- DATASET RECORDS
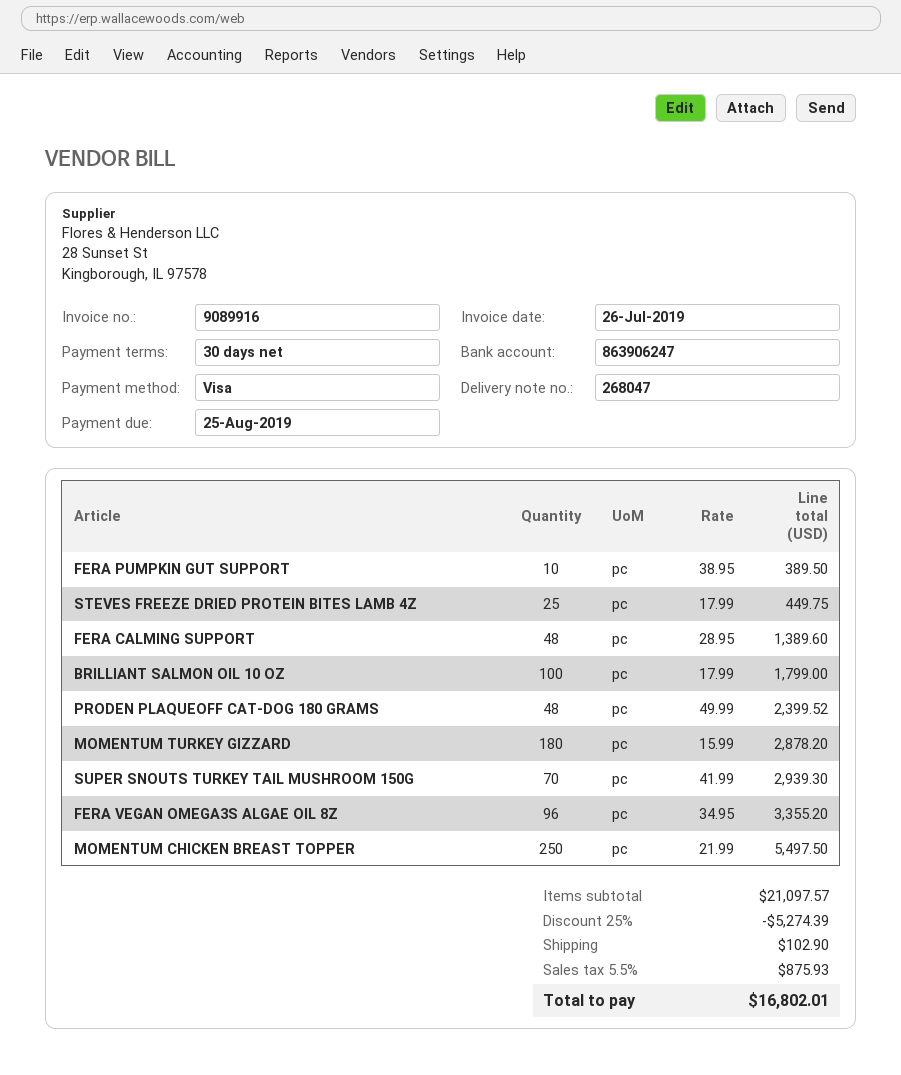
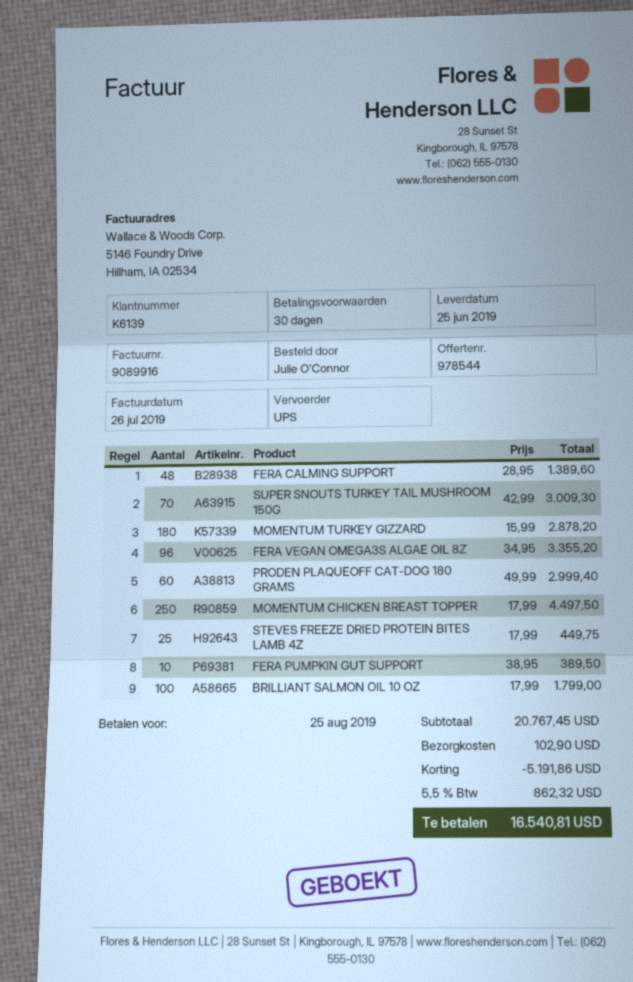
PRODEN PLAQUEOFF CAT-DOG 180 GRAMS: 48 x 49.99 = 2399.52 -> 60 x 49.99 = 2999.40
SUPER SNOUTS TURKEY TAIL MUSHROOM 150G: 70 x 41.99 = 2939.30 -> 70 x 42.99 = 3009.30
MOMENTUM CHICKEN BREAST TOPPER: 250 x 21.99 = 5497.50 -> 250 x 17.99 = 4497.50
subtotal: 21097.57 -> 20767.45
discount: 5274.39 -> 5191.86
tax: 5.5% = 875.93 -> 5.5% = 862.32
total: 16802.01 -> 16540.81

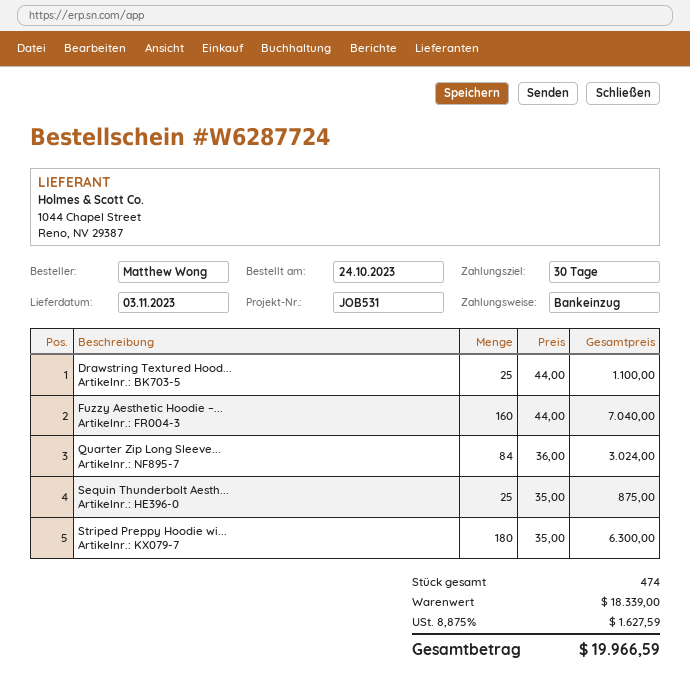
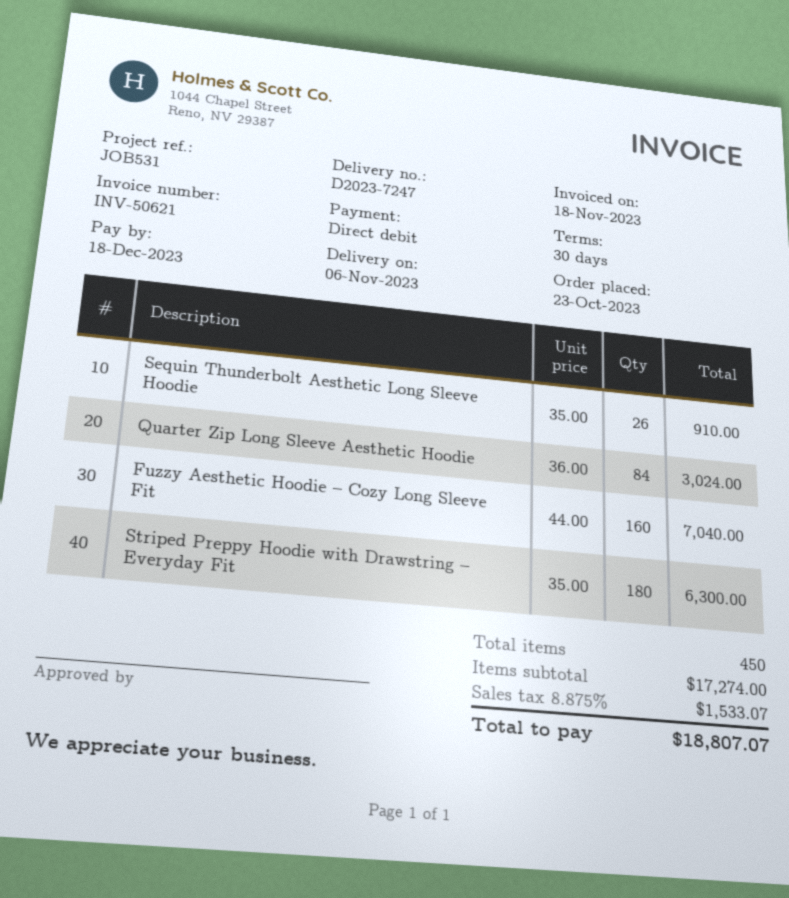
order date: 2023-10-24 -> 2023-10-23
delivery date: 2023-11-03 -> 2023-11-06
Drawstring Textured Hood...: 25 x 44.00 = 1100.00 -> none
Sequin Thunderbolt Aesth...: 25 x 35.00 = 875.00 -> 26 x 35.00 = 910.00
total quantity: 474 -> 450
subtotal: 18339.00 -> 17274.00
tax: 8.875% = 1627.59 -> 8.875% = 1533.07
total: 19966.59 -> 18807.07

- TASK BRIEF
Restate the material above word for word, omitting the pictures.

- PROBLEM SOLUTION
PRODEN PLAQUEOFF CAT-DOG 180 GRAMS: 48 x 49.99 = 2399.52 -> 60 x 49.99 = 2999.40
SUPER SNOUTS TURKEY TAIL MUSHROOM 150G: 70 x 41.99 = 2939.30 -> 70 x 42.99 = 3009.30
MOMENTUM CHICKEN BREAST TOPPER: 250 x 21.99 = 5497.50 -> 250 x 17.99 = 4497.50
subtotal: 21097.57 -> 20767.45
discount: 5274.39 -> 5191.86
tax: 5.5% = 875.93 -> 5.5% = 862.32
total: 16802.01 -> 16540.81

order date: 2023-10-24 -> 2023-10-23
delivery date: 2023-11-03 -> 2023-11-06
Drawstring Textured Hood...: 25 x 44.00 = 1100.00 -> none
Sequin Thunderbolt Aesth...: 25 x 35.00 = 875.00 -> 26 x 35.00 = 910.00
total quantity: 474 -> 450
subtotal: 18339.00 -> 17274.00
tax: 8.875% = 1627.59 -> 8.875% = 1533.07
total: 19966.59 -> 18807.07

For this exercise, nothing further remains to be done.